The markings are part tribute and part reminder. Bresee thinks of his sister and her trials whenever he encounters a tough moment on the field or in the weight room.
“When you think about what she’s going through it gives you that [motivation] because it’s like: if Ella can go through all this, I can finish this,” he stated. “This is nothing compared to that.”
Fans have grown to love the animated and intense defensive tackle from Maryland. After big plays his exuberance explodes in a fit of foot stomps, drowned out screams, and head-thudding with teammates. The spirit in Ella is the same, albeit a little more tame.
“She’s a little bit more laid-back than me,” laughed Bresee. “But, super-competitive. She has all the fight in the world in her and she’s going to be just fine.”

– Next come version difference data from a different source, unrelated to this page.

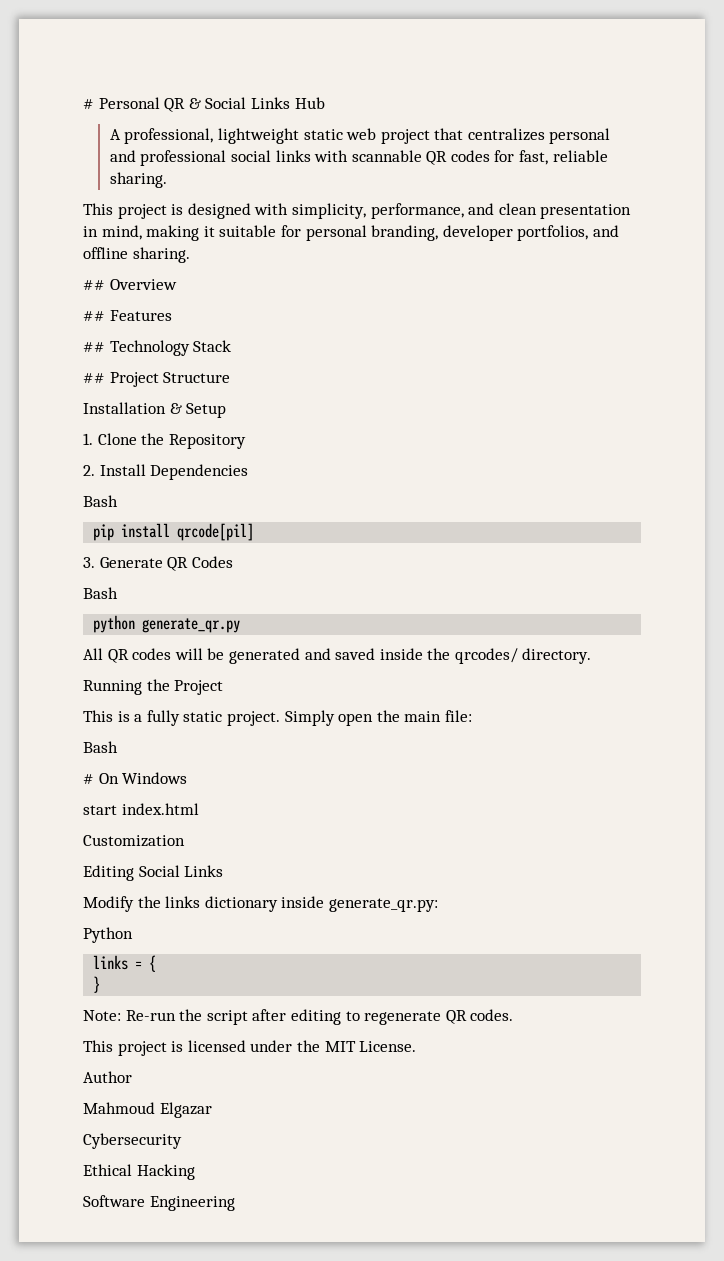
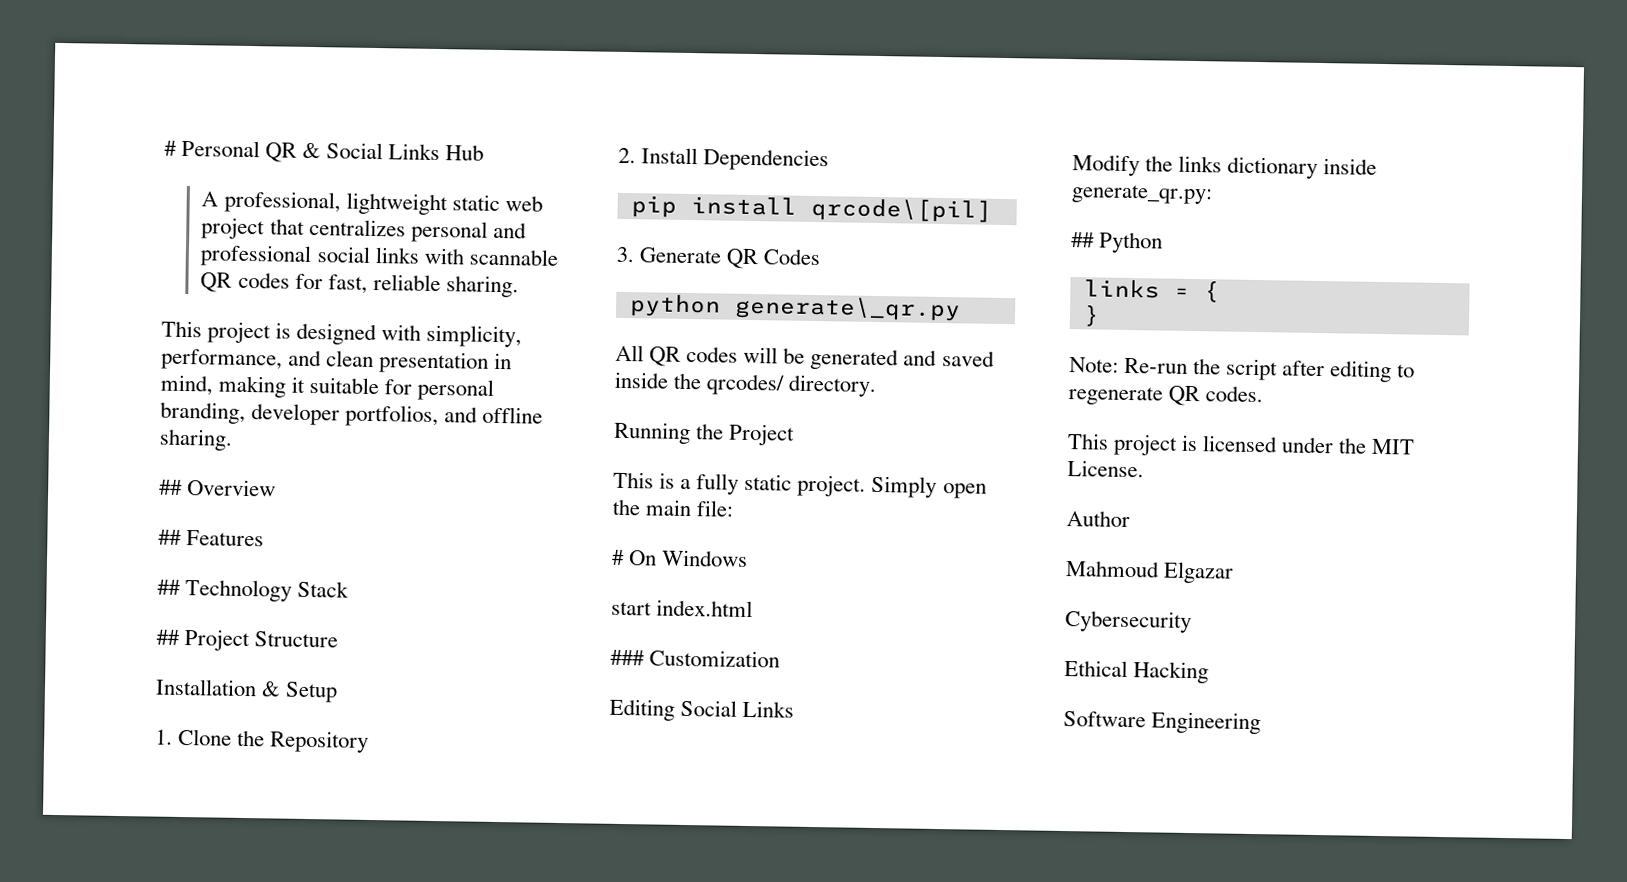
  2. Install Dependencies
- Bash
- pip install qrcode[pil]
+ pip install qrcode\[pil]
  3. Generate QR Codes
- Bash
- python generate_qr.py
+ python generate\_qr.py
  Simply open the main file:
- Bash
- Customization
+ ### Customization
- Python
+ ## Python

Because of treatments at St. Jude’s and back home in Washington, D.C. Ella and their mother have not been able to come to a game yet this season. She could complete chemo treatment as early as December, just in time to potentially catch her brother in-person during another Clemson postseason run.
“That’s a hundred per cent the goal for me right now for me, is just to keep going” shared Bresee. “It’d be huge to get them out there.”